本音は一体どこにある?
清志郎が世に送り出した“金”にまつわる3つの怪作
「ボスしけてるぜ」RCサクセション
作詞・作曲/忌野清志郎
1980年にシングルとしてリリース アルバム『EPLP』収録
RCサクセションのシングル曲には、強い毒を含むものも多いが、これはその代表格。
安月給で働く“おいら”は、ボスの機嫌のいいある日、勇気を出して「給料を少しあげてくれ」と頼む。

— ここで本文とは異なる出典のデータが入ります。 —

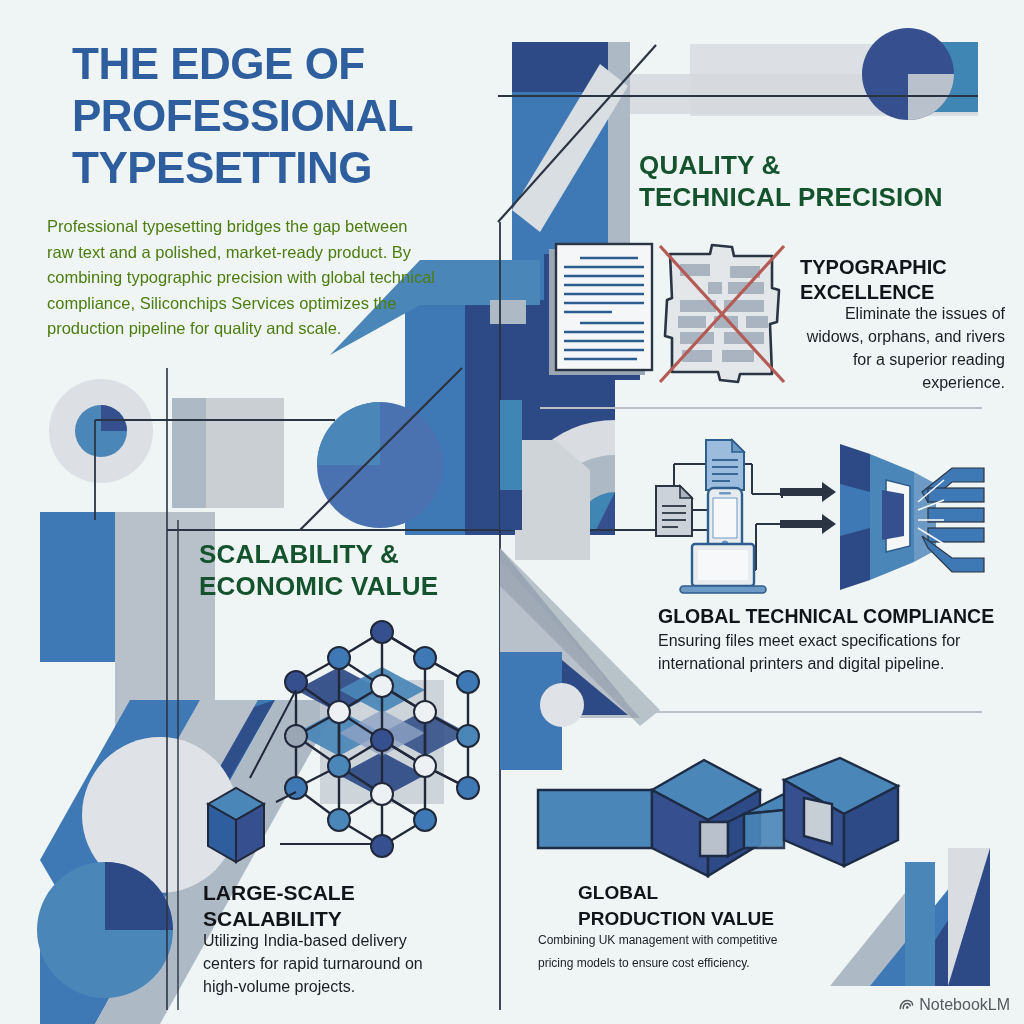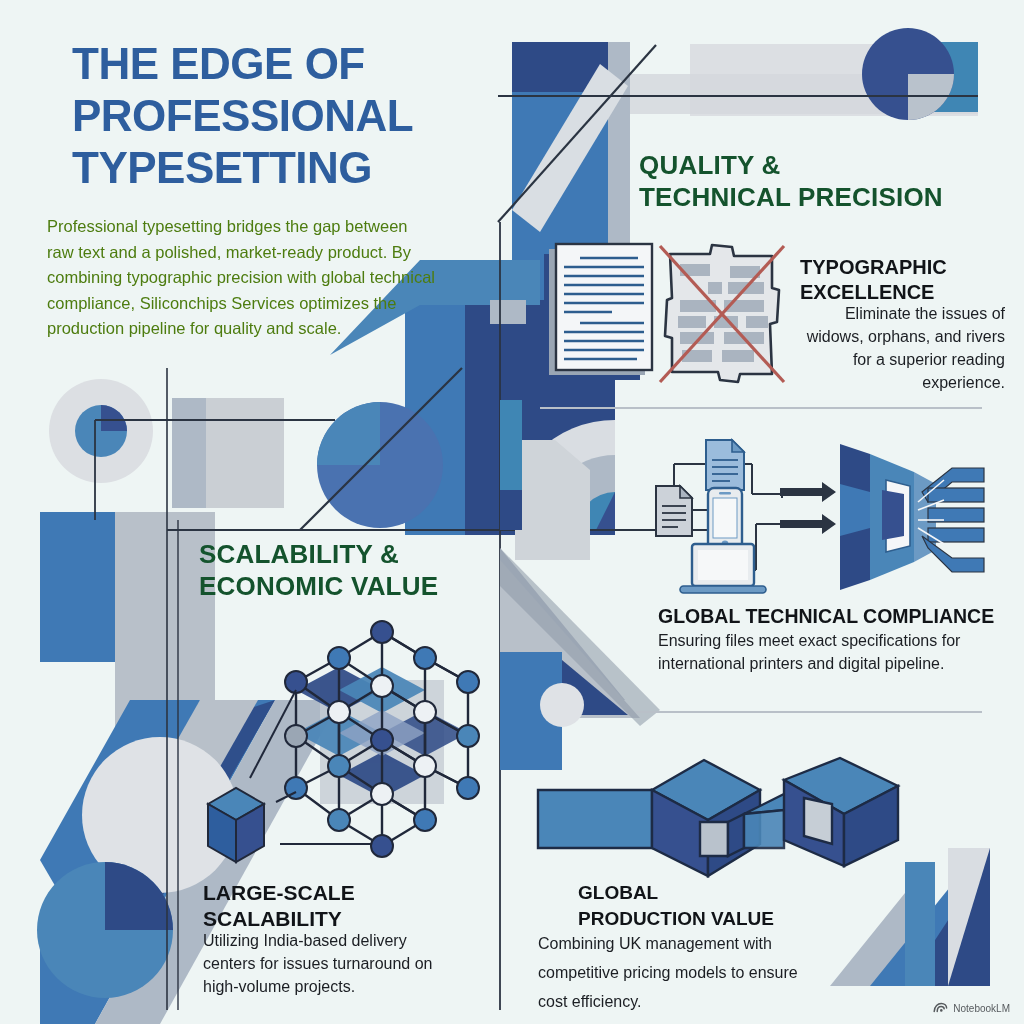--- a/index.html
+++ b/index.html
@@ -389,7 +389,7 @@
 
   <div class="sub-title" id="ls-title">LARGE-SCALE
 SCALABILITY</div>
-  <div class="sub-body" id="ls-body">Utilizing India-based delivery centers for issues turnaround on high-volume projects.</div>
+  <div class="sub-body" id="ls-body">Utilizing India-based delivery centers for rapid turnaround on high-volume projects.</div>
 
   <div class="sub-title" id="gpv-title">GLOBAL
 PRODUCTION VALUE</div>

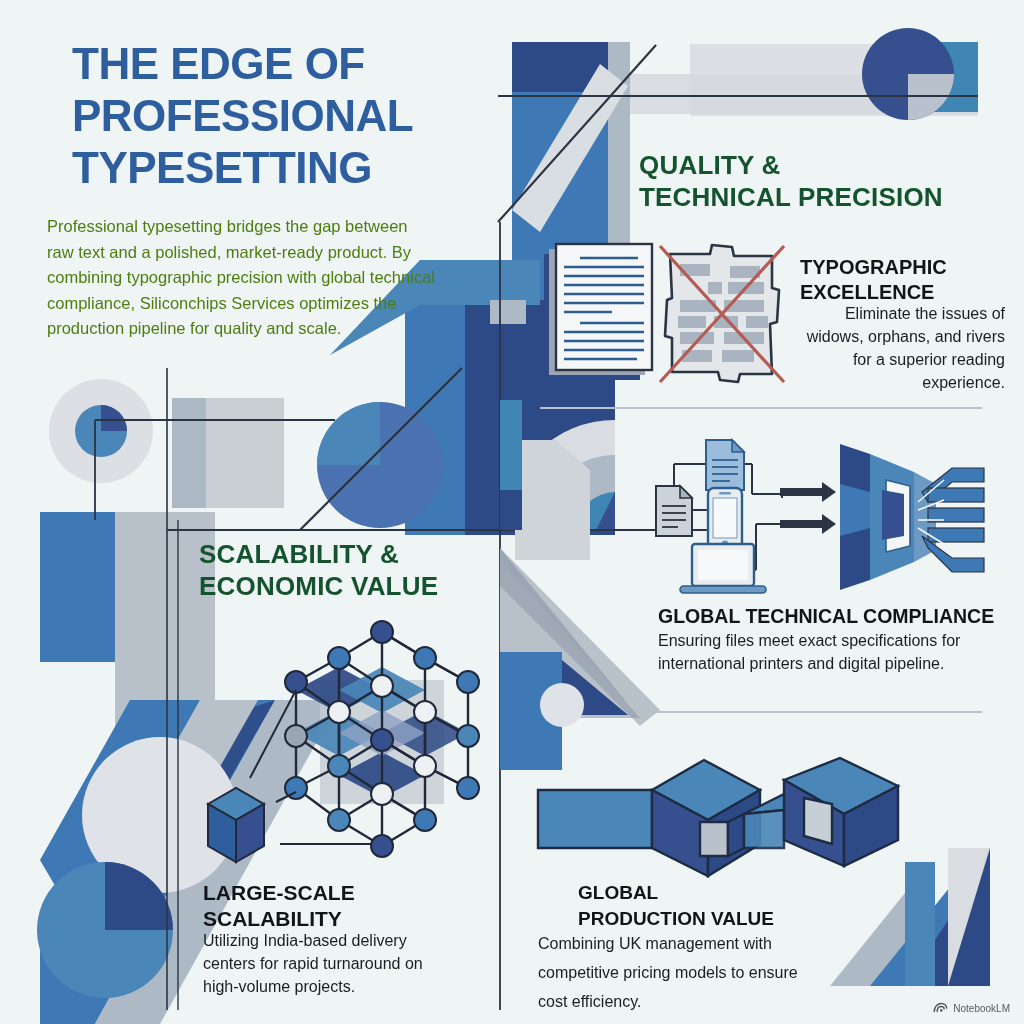--- a/index.html
+++ b/index.html
@@ -57,7 +57,7 @@
   #ls-body{position:absolute;left:203px;top:929px;width:245px;font-size:16px;line-height:23px;}
 
   #gpv-title{position:absolute;left:538px;top:880px;width:270px;font-size:19px;line-height:26px;margin-left:40px;}
-  #gpv-body{position:absolute;left:538px;top:929px;width:270px;font-size:16px;line-height:29px;}
+  #gpv-body{position:absolute;left:538px;top:929px;width:270px;font-size:12px;line-height:23px;}
 
   
   #watermark{

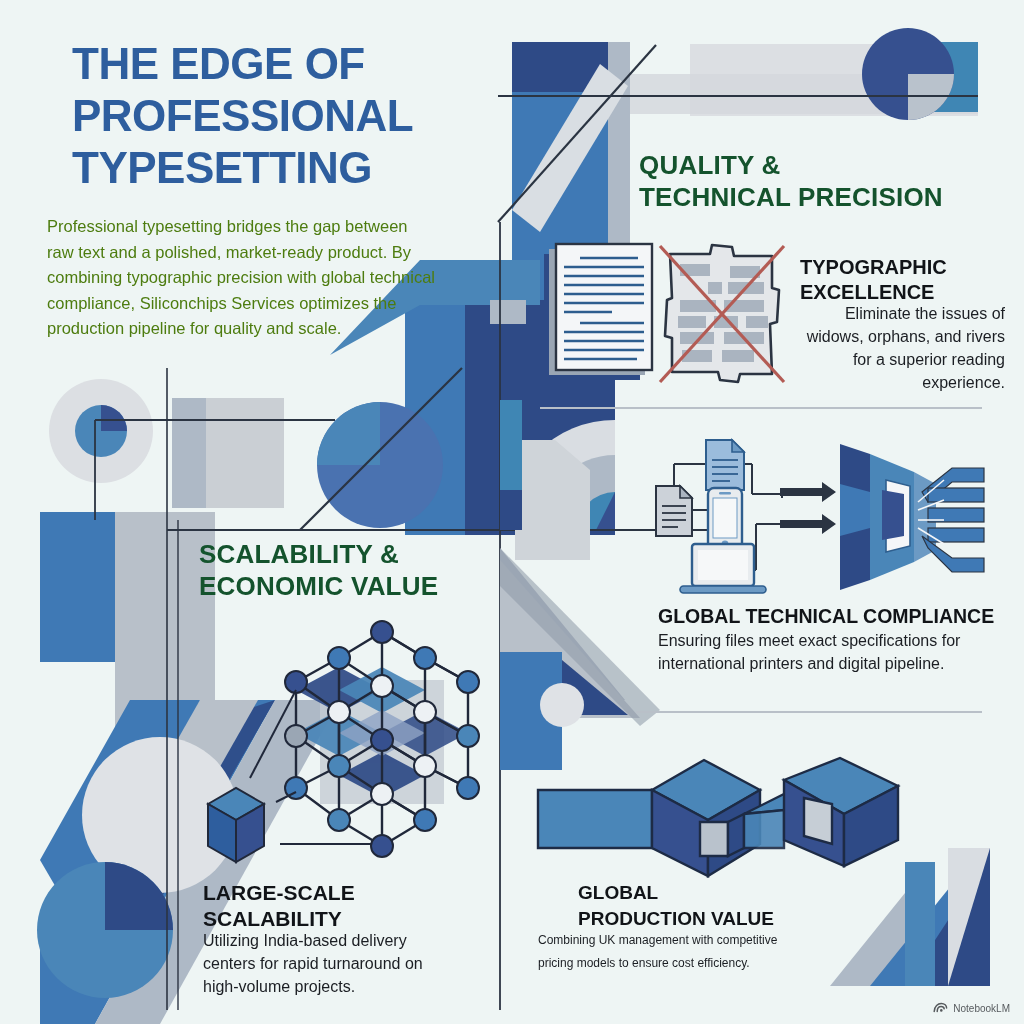--- a/index.html
+++ b/index.html
@@ -63,7 +63,7 @@
   #watermark{
     position:absolute;right:14px;bottom:10px;
     display:flex;align-items:center;gap:5px;
-    font-size:10px;color:#3c4043;opacity:.85;
+    font-size:16px;color:#3c4043;opacity:.85;
   }
 </style>
 </head>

だが、にわかに顔色を曇らせたボスに「俺の方こそ上げてもらいてえなボーズ」と言われてしまう。
そんなボスを恨み、「青春がだいなしだ」と嘆く“おいら”は、次の日、仕事をサボって寝てたのだが、ボスには「腹が痛くて」と言い訳の電話をしてしまう……。
飲み屋で流れると、部下を連れて飲みにきている上司がいたたまれなくなるため、東京の銀座や荻窪の有線放送では、放送禁止措置が取られたというこの曲。
リリースからしばらくののち、日本経済は絶頂期を迎えたが、ご承知のようにバブル崩壊後はまったくパッとせず、庶民の賃金は今も低迷状態が続く。
現代の我々こそ、声高に言っていいのかもしれない。
ボスしけてるぜ!
日本しけてるぜ!
「この世は金さ」RCサクセション
作詞/忌野清志郎 作曲/肝沢幅一
1972年リリースのアルバム『初期のRCサクセション』収録
「金さえあれば この世の物は 何でも手に入れられるのさ
幸福だって女だって 金で買えない物はない
Oh,yes,Oh,yes この世は金さ
金がすべてさ この世は金さ」
作曲としてクレジットされる肝沢幅一とは、忌野清志郎の変名。
フォークトリオとしてスタートしたRCサクセションの、ファーストアルバムに収録されている、のんきな雰囲気の曲だ。
当時のRCサクセションはまるで売れておらず、清志郎も貧乏を極めていたはずだから、これは当然、すっとぼけた態度で、金の亡者を逆説的に揶揄した歌だというのが普通の見方だ。
だけど、いや待てよ……。
もしかしたらそのまた裏をかいて、本音をストレートに歌っているのか?
と、リスナーをあやふやな気分にさせたまま、アルバムの次の曲になだれ込む。
「金もうけのために生まれたんじゃないぜ」RCサクセション
作詞/忌野清志郎 作曲/肝沢幅一
1972年リリースのアルバム『初期のRCサクセション』収録
前出「この世は金さ」が終わった途端、アコースティックギターが激しく掻き鳴らされ、この曲が始まる。
「金もうけのために 生まれたんじゃないぜ
金もうけのために 働くのはいやなのさ
金もうけに疲れて 死んで行くなんて 悲しいことさ」
前曲で“金がすべてだ”とうそぶいた舌の根も乾かぬうちに、拝金主義を声高に批判する清志郎。
ちなみに、この次の曲は「言論の自由」というタイトルで、「本当の事なんか言えない 言えば殺される 言えばにらまれる」と歌う。
これらの曲がリリースされて半世紀以上が経過するが、今の方が貧富の格差は広がり、相互監視と同調圧力もよりひどくなっているではないかと、考えさせられてしまう。